[DATA TO USE Boundary: Start]

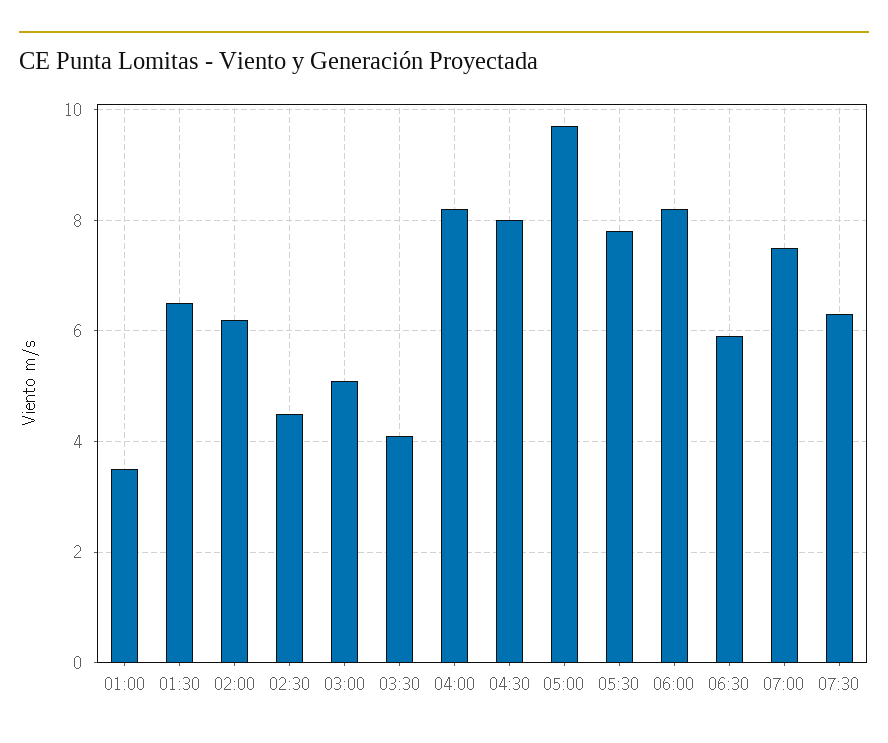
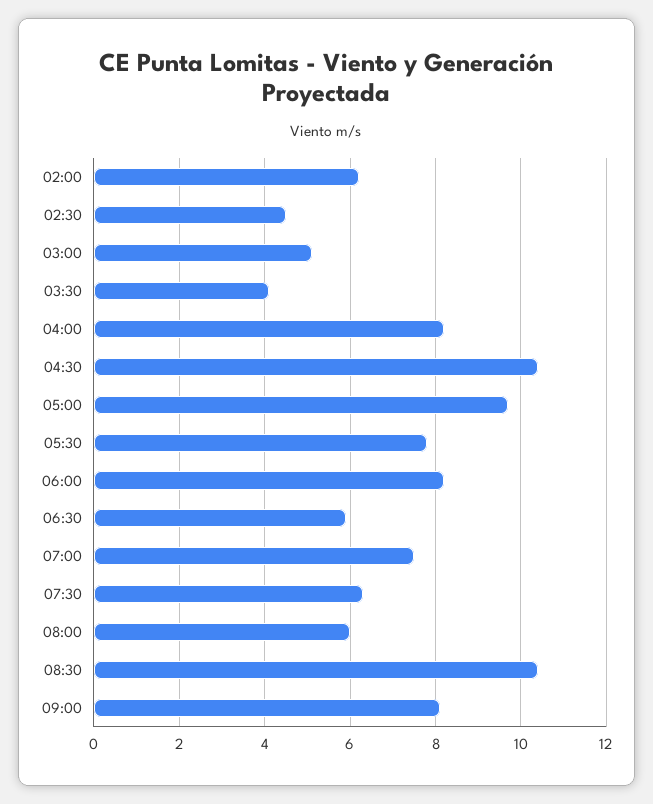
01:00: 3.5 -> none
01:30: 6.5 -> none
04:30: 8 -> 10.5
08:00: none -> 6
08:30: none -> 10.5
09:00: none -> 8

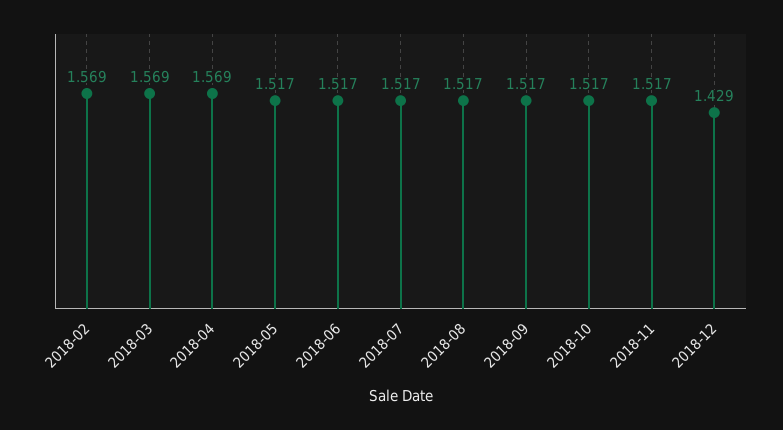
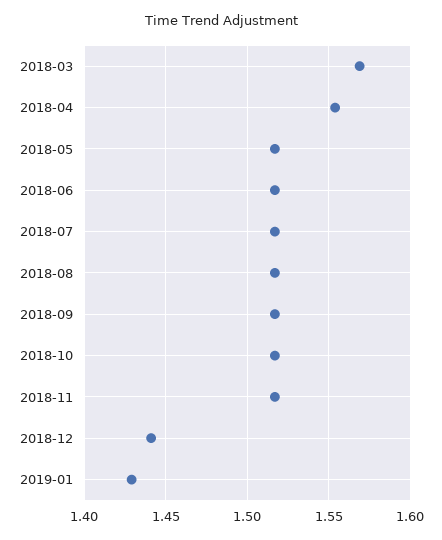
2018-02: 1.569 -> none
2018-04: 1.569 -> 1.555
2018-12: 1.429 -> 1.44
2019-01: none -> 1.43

[DATA TO USE Boundary: End]

• [WHAT THE TASK REQUIRES]: What is needed is an exact reprint of every entry, pictures excluded.

• [ANSWER SPACE]:
01:00: 3.5 -> none
01:30: 6.5 -> none
04:30: 8 -> 10.5
08:00: none -> 6
08:30: none -> 10.5
09:00: none -> 8

2018-02: 1.569 -> none
2018-04: 1.569 -> 1.555
2018-12: 1.429 -> 1.44
2019-01: none -> 1.43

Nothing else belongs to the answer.